Praxistaugliches Modell
Forscher des National Institute of Standards and Technology (NIST) können nun konkrete Fortschritte im Kampf gegen Backdrafts vorweisen. Sie haben ein Projekt ausgearbeitet, das es Feuerwehrleuten ermöglicht, wichtige Informationen über mögliche Gefahren hinter geschlossenen Türen zu erhalten. Das Team hat dazu Daten von Hunderten von Backdrafts gesammelt und im Labor ein Modell zur Vorhersage von Backdrafts entwickelt. Die Ergebnisse deuten darauf hin, dass das Modell für den praktischen Einsatz gut geeignet ist.

Das Forscherteam arbeitet nun daran, die Technologie praxistauglich zu machen. Die nächsten Schritte sind die Entwicklung eines tragbaren Geräts, das die im Labor verwendete Messtechnik sowie das Computermodell enthält, sowie die Erprobung in einem realistischen Umfeld. 

Bisher müssen die Feuerwehrleute die Lage vor Ort anhand visueller Indikatoren einschätzen. Für einen möglichen Backdraft sind das z. B. rußverschmierte Fenster, durch kleine Öffnungen dringender Rauch oder das Fehlen von Flammen. Sind diese Anzeichen vorhanden, würden die Feuerwehrleute zuerst den Raum belüften oder abkühlen, bevor sie ihn stürmen. Letztendlich müssen sie sich aber auf ihre Augen und ihre Erfahrung verlassen, um sich für die richtige Strategie zu entscheiden. Ein Irrtum würde sie teuer zu stehen kommen.

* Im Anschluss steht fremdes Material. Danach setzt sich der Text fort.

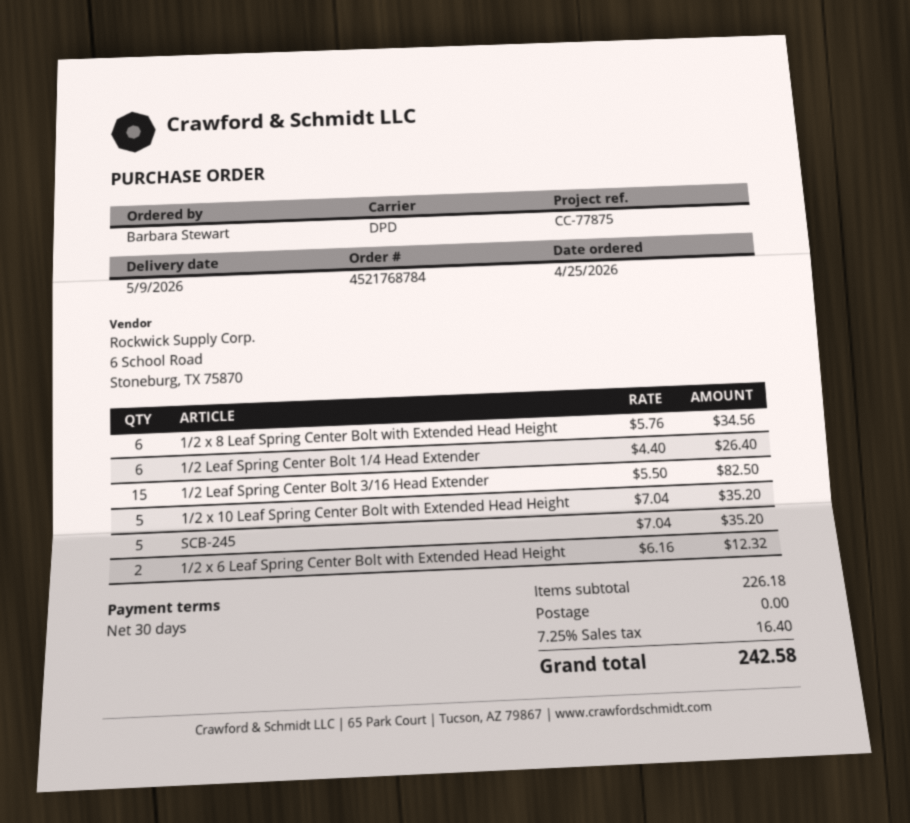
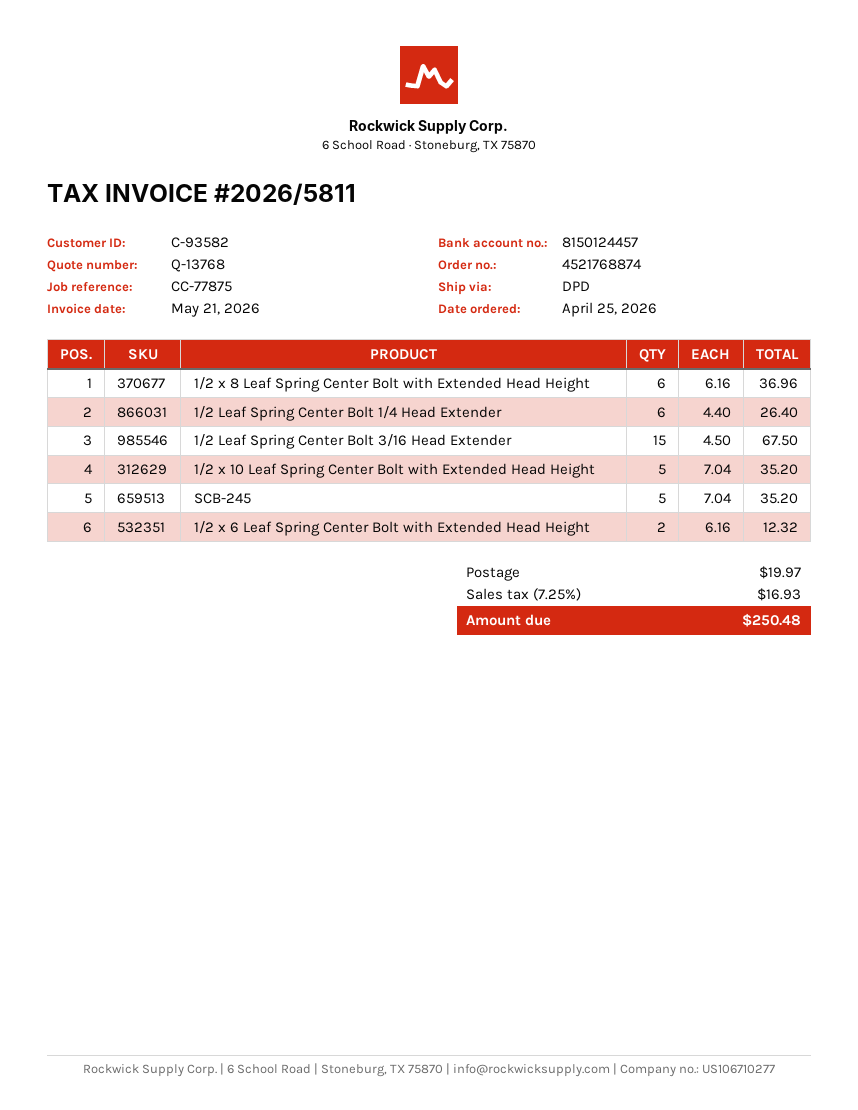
order number: 4521768784 -> 4521768874
1/2 x 8 Leaf Spring Center Bolt with Extended Head Height: 6 x 5.76 = 34.56 -> 6 x 6.16 = 36.96
1/2 Leaf Spring Center Bolt 3/16 Head Extender: 15 x 5.50 = 82.50 -> 15 x 4.50 = 67.50
shipping: 0.00 -> 19.97
tax: 7.25% = 16.40 -> 7.25% = 16.93
total: 242.58 -> 250.48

“Wenn man vor Ort Messungen vornehmen und die Wahrscheinlichkeit eines Rückstaus zuverlässig bewerten kann, kann man eine Tür öffnen, ohne dabei ein großes Risiko einzugehen. Oder man kann sich darauf verlassen, dass man den Raum abkühlen muss, bevor man ihn betritt”, so der NIST-Ingenieur Ryan Falkenstein-Smith.

Hunderte Experimente
Im Nationalen Brandforschungslabor des NIST führten die Forscher Hunderte von Backdraft-Experimenten durch, um herauszufinden, unter welchen Bedingungen ein Backdraft entsteht. Während der Experimente erfassten sie sämtliche messbare Größen wie Temperaturen, Drücke, die Größe der Feuerbälle usw. Um mehr aus den Daten herauszuholen, verwendeten sie außerdem einen Algorithmus für maschinelles Lernen, um aus ihrem Informationsschatz ein Computermodell zur Backdraft-Vorhersage zu entwickeln.

Sie fütterten das Modell mit Messwerten zur Gaskonzentration, zum Brennstoffgehalt und zur Temperatur, die in der Versuchskammer gemessen wurde. Allein auf der Grundlage dieser Informationen musste das Modell die Wahrscheinlichkeit des Auftretens eines Backdrafts abschätzen.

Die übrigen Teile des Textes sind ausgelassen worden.